[jira] [Updated] (SOLR-4787) Join Contrib

Joel Bernstein (JIRA) Fri, 23 Aug 2013 05:02:25 -0700

     [ 
https://issues.apache.org/jira/browse/SOLR-4787?page=com.atlassian.jira.plugin.system.issuetabpanels:all-tabpanel
 ]


Joel Bernstein updated SOLR-4787:
---------------------------------

    Description: 
This contrib provides a place where different join implementations can be 
contributed to Solr. This contrib currently includes 3 join implementations. 
The initial patch was generated from the Solr 4.3 tag. Because of changes in 
the FieldCache API this patch will only build with Solr 4.2 or above.

*HashSetJoinQParserPlugin aka "hjoin"*

The hjoin provides a join implementation that filters results in one core based 
on the results of a search in another core. This is similar in functionality to 
the JoinQParserPlugin but the implementation differs in a couple of important 
ways.

The first way is that the hjoin is designed to work with int and long join keys 
only. So, in order to use hjoin, int or long join keys must be included in both 
the to and from core.

The second difference is that the hjoin builds memory structures that are used 
to quickly connect the join keys. So, the pjoin will need more memory then the 
JoinQParserPlugin to perform the join.

The main advantage of the hjoin is that it can scale to join millions of keys 
between cores and provide sub-second response time. The hjoin should work well 
with up to two million results from the fromIndex and tens of millions of 
results from the main query.

The hjoin supports the following features:

1) Both lucene query and PostFilter implementations. A *"cost"* of > 99 will 
turn on the PostFilter. The PostFilter will typically outperform the Lucene 
query when the main query results have been narrowed down.

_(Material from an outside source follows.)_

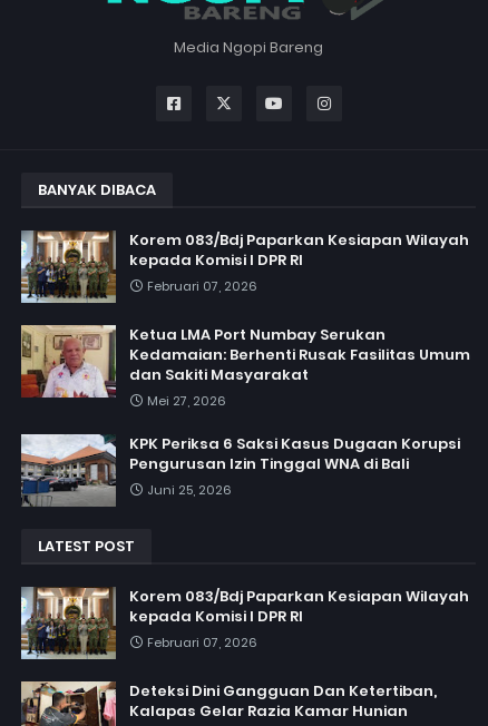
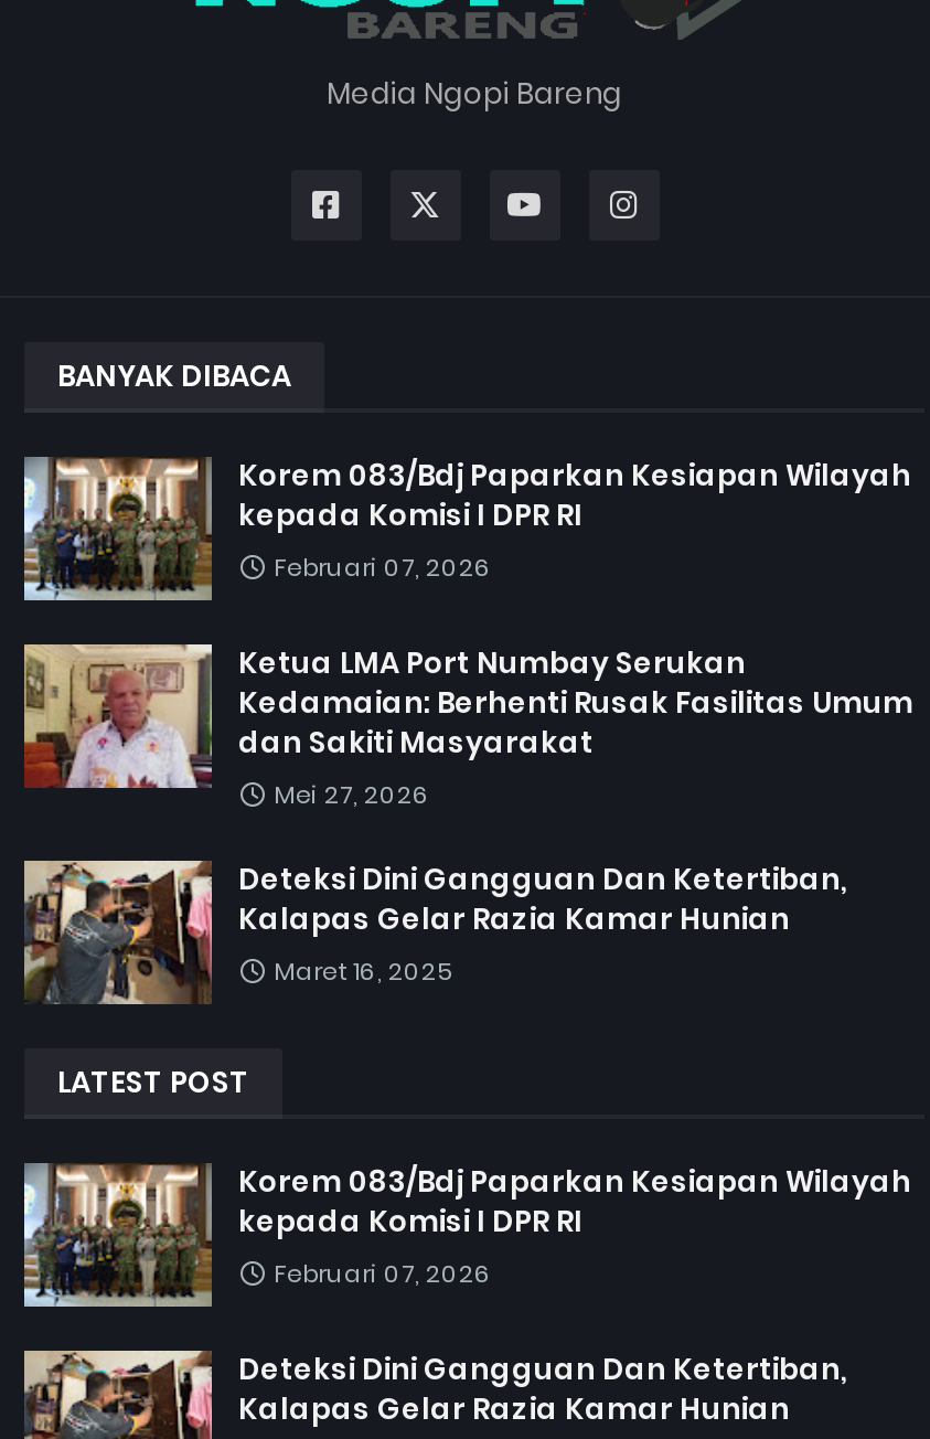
[21,433,460,508] [image] | KPK Periksa 6 Saksi Kasus Dugaan Korupsi | Pengurusan Izin Tinggal WNA di Bali | Juni 25, 2026 -> [24,859,847,1004] [image] | Deteksi Dini Gangguan Dan Ketertiban, | Kalapas Gelar Razia Kamar Hunian | Maret 16, 2025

2) With the lucene query implementation there is an option to build the filter 
with threads. This can greatly improve the performance of the query if the main 
query index is very large. The "threads" parameter turns on threading. For 
example *threads=6* will use 6 threads to build the filter. This will setup a 
fixed threadpool with six threads to handle all hjoin requests. Once the 
threadpool is created the hjoin will always use it to build the filter. 
Threading does not come into play with the PostFilter.

3) The *size* local parameter can be used to set the initial size of the 
hashset used to perform the join. If this is set above the number of results 
from the fromIndex then the you can avoid hashset resizing which improves 
performance.

4) Nested filter queries. The local parameter "fq" can be used to nest a filter 
query within the join. The nest fq will filter the results of the join query. 
This can point another join to support nested joins.

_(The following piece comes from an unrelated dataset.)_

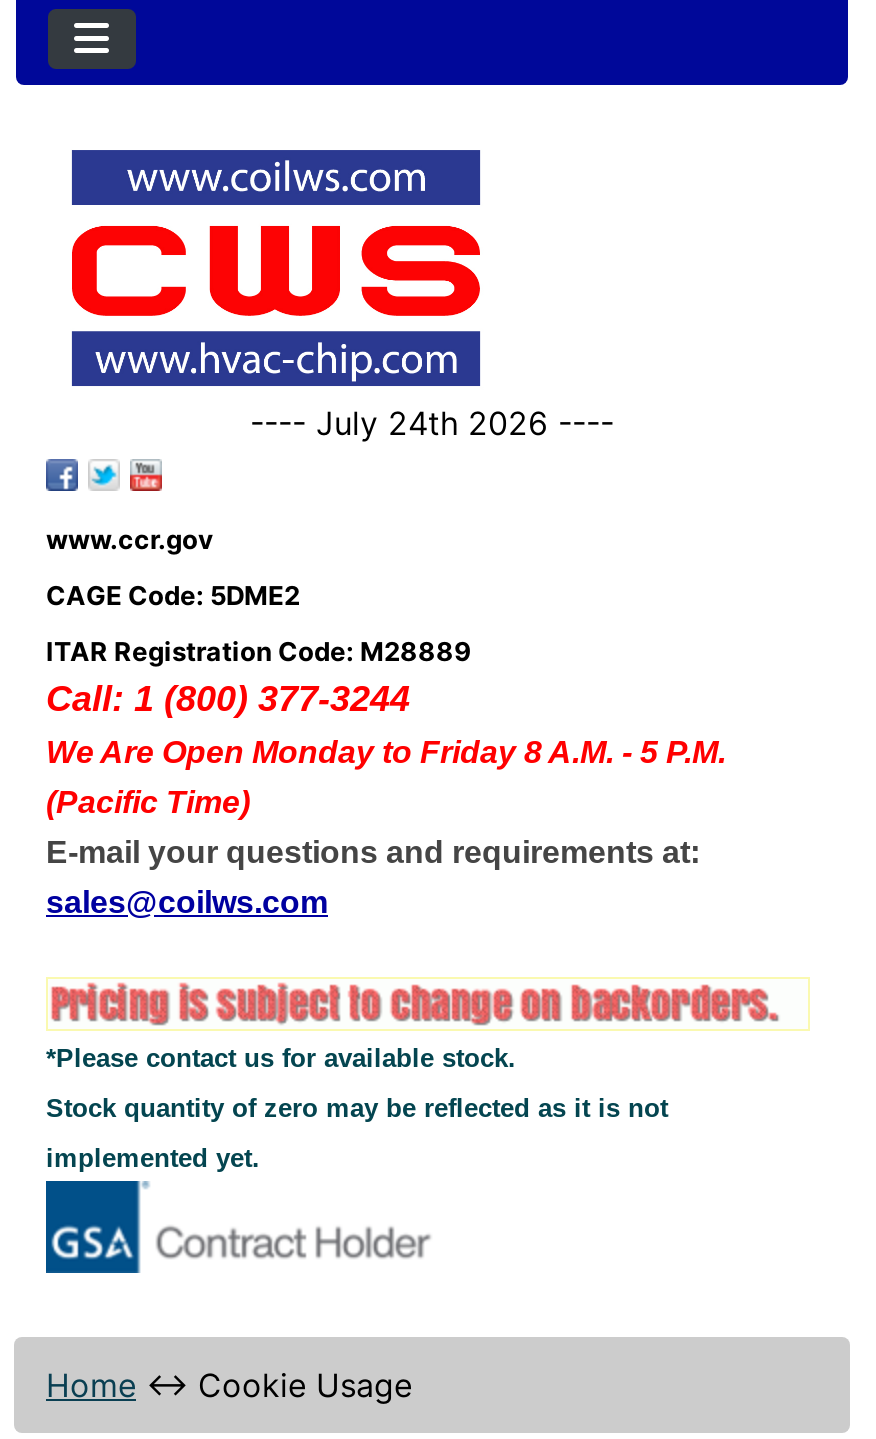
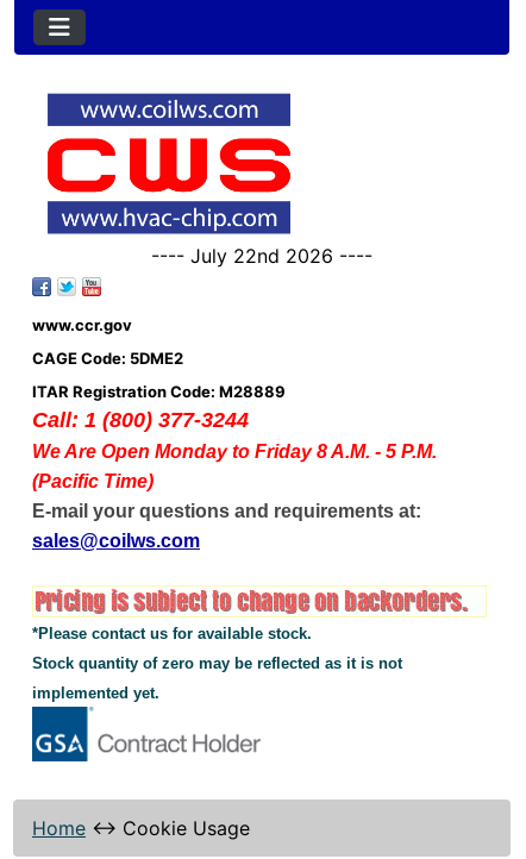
[250,404,614,444] ---- July 24th 2026 ---- -> [151,244,372,268] ---- July 22nd 2026 ----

5) Full caching support for the lucene query implementation. The filterCache 
and queryResultCache should work properly even with deep nesting of joins. Only 
the queryResultCache comes into play with the PostFilter implementation because 
PostFilters are not cacheable in the filterCache.

The syntax of the hjoin is similar to the JoinQParserPlugin except that the 
plugin is referenced by the string "hjoin" rather then "join".

fq=\{!hjoin fromIndex=collection2 from=id_i to=id_i threads=6 
fq=$qq\}user:customer1&qq=group:5

The example filter query above will search the fromIndex (collection2) for 
"user:customer1" applying the local fq parameter to filter the results. The 
lucene filter query will be built using 6 threads. This query will generate a 
list of values from the "from" field that will be used to filter the main 
query. Only records from the main query, where the "to" field is present in the 
"from" list will be included in the results.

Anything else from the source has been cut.